Anticiper la multiplication d'objets connnectés

« Mais comment ces réseaux vont-ils fonctionner avec la montée en puissance du nombre d’objets connectés ?, s’interroge Alexander Pelov, fondateur, avec Laurent Toutain, de la toute jeune société Acklio. Actuellement le coût de la communication par objet ne cesse de diminuer. Mais si la connexion à Internet n’est pas fluide et naturelle, le coût de gestion de ces objets ne va cesser d’augmenter. » Le décor est planté : le hiatus entre, d’un côté, les réseaux longue portée et basse consommation, et, de l’autre, l’Internet classique et universellement utilisé, doit être réduit !

Les fondateurs de la start-up Acklio, avec Alexander Pelov et Laurent Toutain à droite

C’est l’objectif ambitieux que s’est assigné Acklio, issu d’un essaimage de l’Ecole d’ingénieurs Telecom Bretagne, et créé en mars 2016 par Alexander Pelov et Laurent Toutain, tous deux chercheurs au sein du laboratoire du département Réseaux, Sécurité et Multimédia de Telecom Bretagne, et spécialistes des réseaux IP. Comment ? En proposant une nouvelle technologie de compression des en-têtes IPv6/UDP baptisé SCHC (Static Context Header Compression) qui combine les avantages de la compression normalisée RoHC (Robust Header Compression), utilisée couramment sur les liaisons 4G, et les caractéristiques du protocole 6LoWPAN. Il s’agit ici de tenir compte du “contexte statique” des objets connectés, pour réduire drastiquement le nombre d’octets nécessaires pour définir des en-têtes IPv6/UDP. Une nécessité lorsque l’on sait qu’un message Sigfox ou LoRa ne compte que quelques octets (12 pour un message Sigfox par exemple) pour transporter l’information issue d’un capteur.

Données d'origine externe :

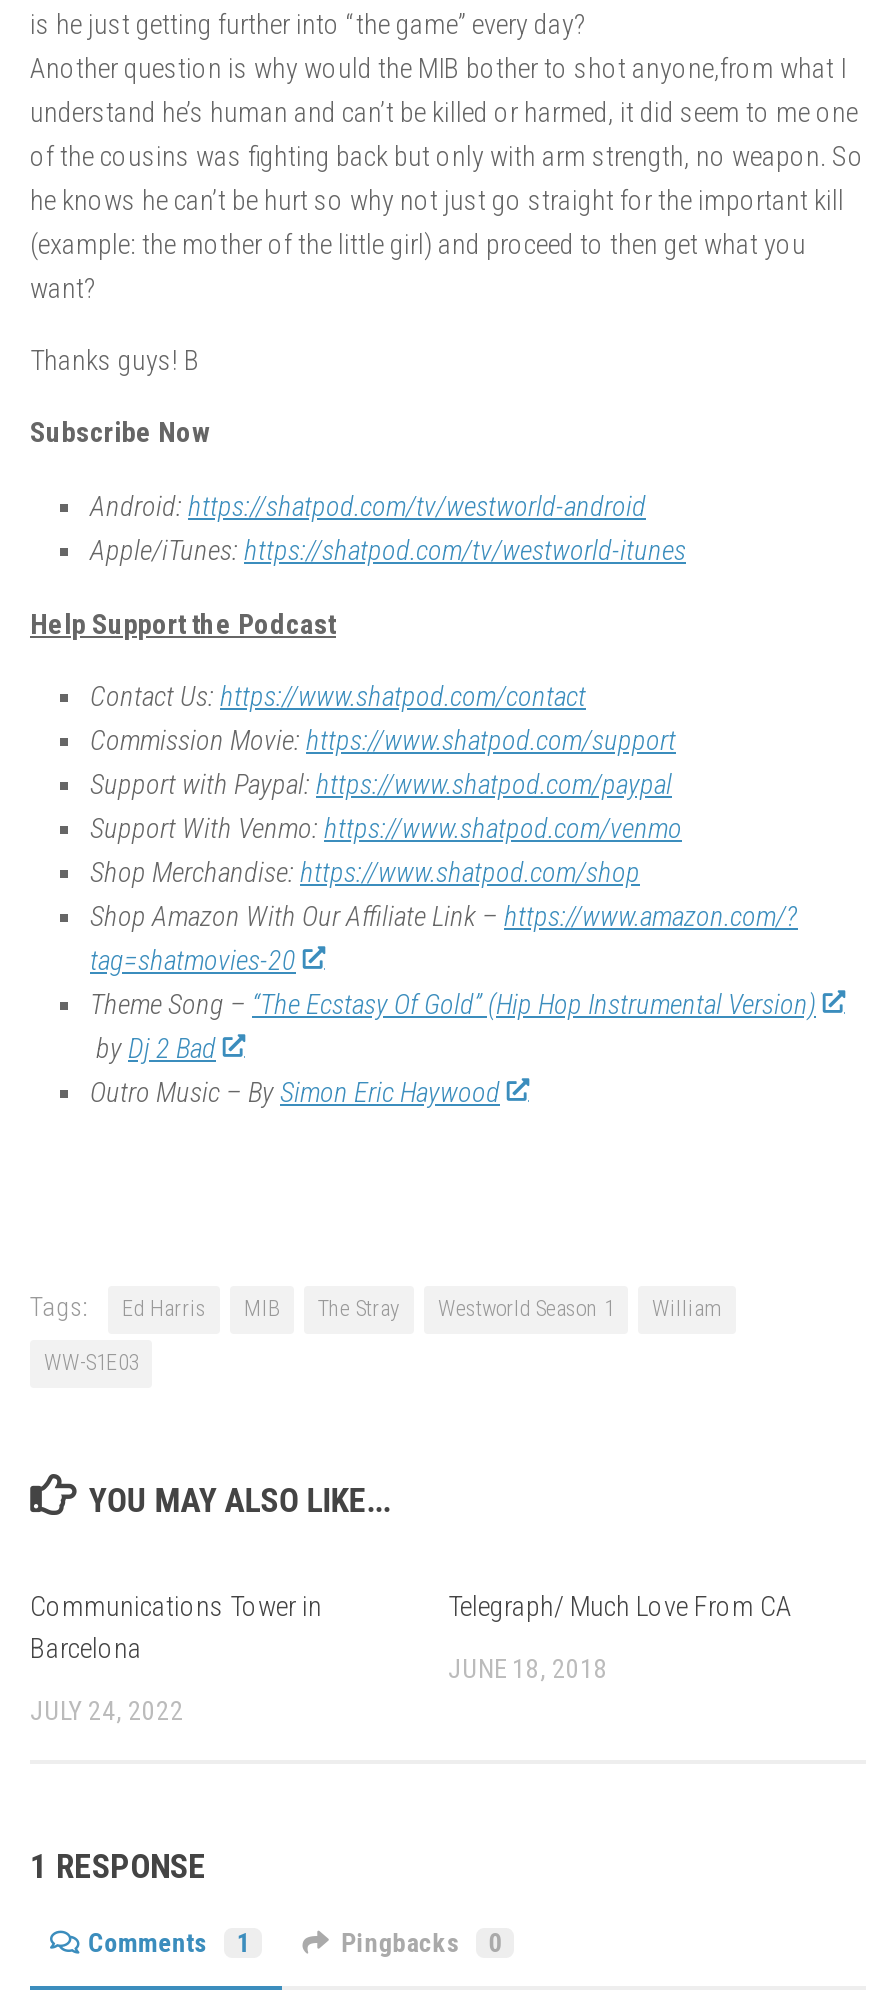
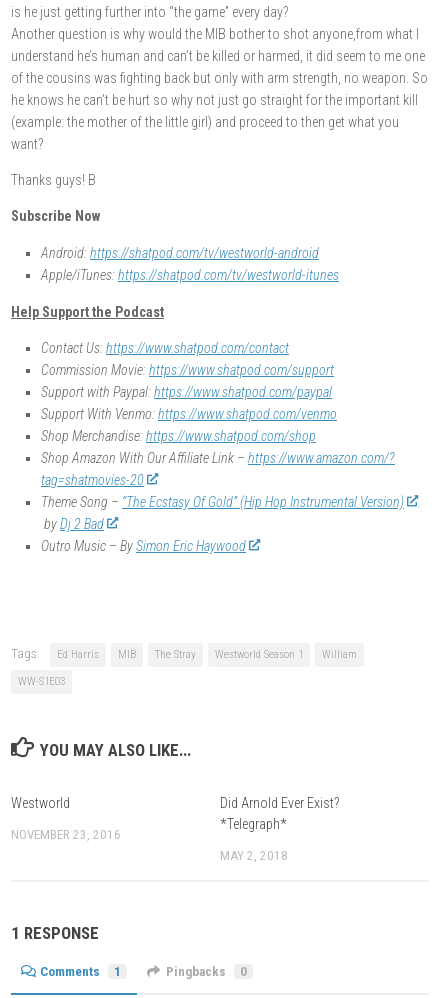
[30,1589,322,1663] Communications Tower in | Barcelona -> [11,794,70,810] Westworld
[448,1589,792,1621] Telegraph/ Much Love From CA -> [220,794,340,832] Did Arnold Ever Exist? | *Telegraph*
[448,1653,608,1683] JUNE 18, 2018 -> [220,848,288,862] MAY 2, 2018
[30,1695,184,1725] JULY 24, 2022 -> [11,826,121,842] NOVEMBER 23, 2016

Standardisation IETF en cours

Le travail de standardisation de cette approche, jugée mature par ses concepteurs, est en cours au sein de l’IETF. « Une réunion cruciale va avoir lieu sur ce sujet à Berlin ce mois-ci, précise Alexander Pelov. Car notre approche rencontre un succès très important auprès de la communauté, à tel point que nous avons été sollicité par le 3GPP qui souhaite intégrer notre technologie dans sa feuille de route. Et ce après les annonces officielles qui vont dans le même sens de la part de Sigfox, de la LoRa Alliance et de l'organisme Wi-SUN, qui travaille sur des réseaux dédiés au monde de l’énergie s’appuyant sur le standard 802.15.4g. »

C’est d’ailleurs autour des applications liées à la ville intelligente et à la gestion de l’énergie que cette approche a été testée à Rennes dans la cadre du projet LoRa FABIAN (Long Range for a Beautiful Internet Advanced Network). Un projet soutenu par TDF qui a défini un prototype de système connecté, sans fil et open source, qui assure une connexion radio pour objets connectés et disséminés dans une ville. Le projet a notamment été mené avec la société Kerlink, qui a mis à disposition des bornes radio LoRa, la start-up Wi6Labs, qui a fourni des modules d’extension Arduino spécialement adaptés, et le Lab Fab de Rennes, qui héberge les expérimentations des utilisateurs pour créer des objets connectés. Cette architecture de réseau qui s’appuie sur le protocole CoAP permet la coexistence de réseaux décentralisés ou centralisés, nécessaires au déploiement de l’Internet des objets, tout en étant pleinement intégrés à l’Internet traditionnel.

 

Prenant appui sur cette expertise pointue, Acklio a déposé des brevets sur l’intégration de la technologie de compression/décompression des en-têtes IP/UDP (qui sera libre d’accès) au cœur d’un serveur de gestion d’objets reliés à un réseau LoRa. C’est cette architecture, avec un logiciel embarqué qui allie intiment le protocole LoRa et l’accès immédiat aux objets via Internet, qu’Acklio commercialisera dans les prochains mois. La société, qui se trouve au cœur d’un enjeu majeur, compte se développer très rapidement pour atteindre au début de l’année prochaine un effectif d’une vingtaine de collaborateurs. Elle a entamé dans le même temps une recherche active de fonds pour se déployer à l’international.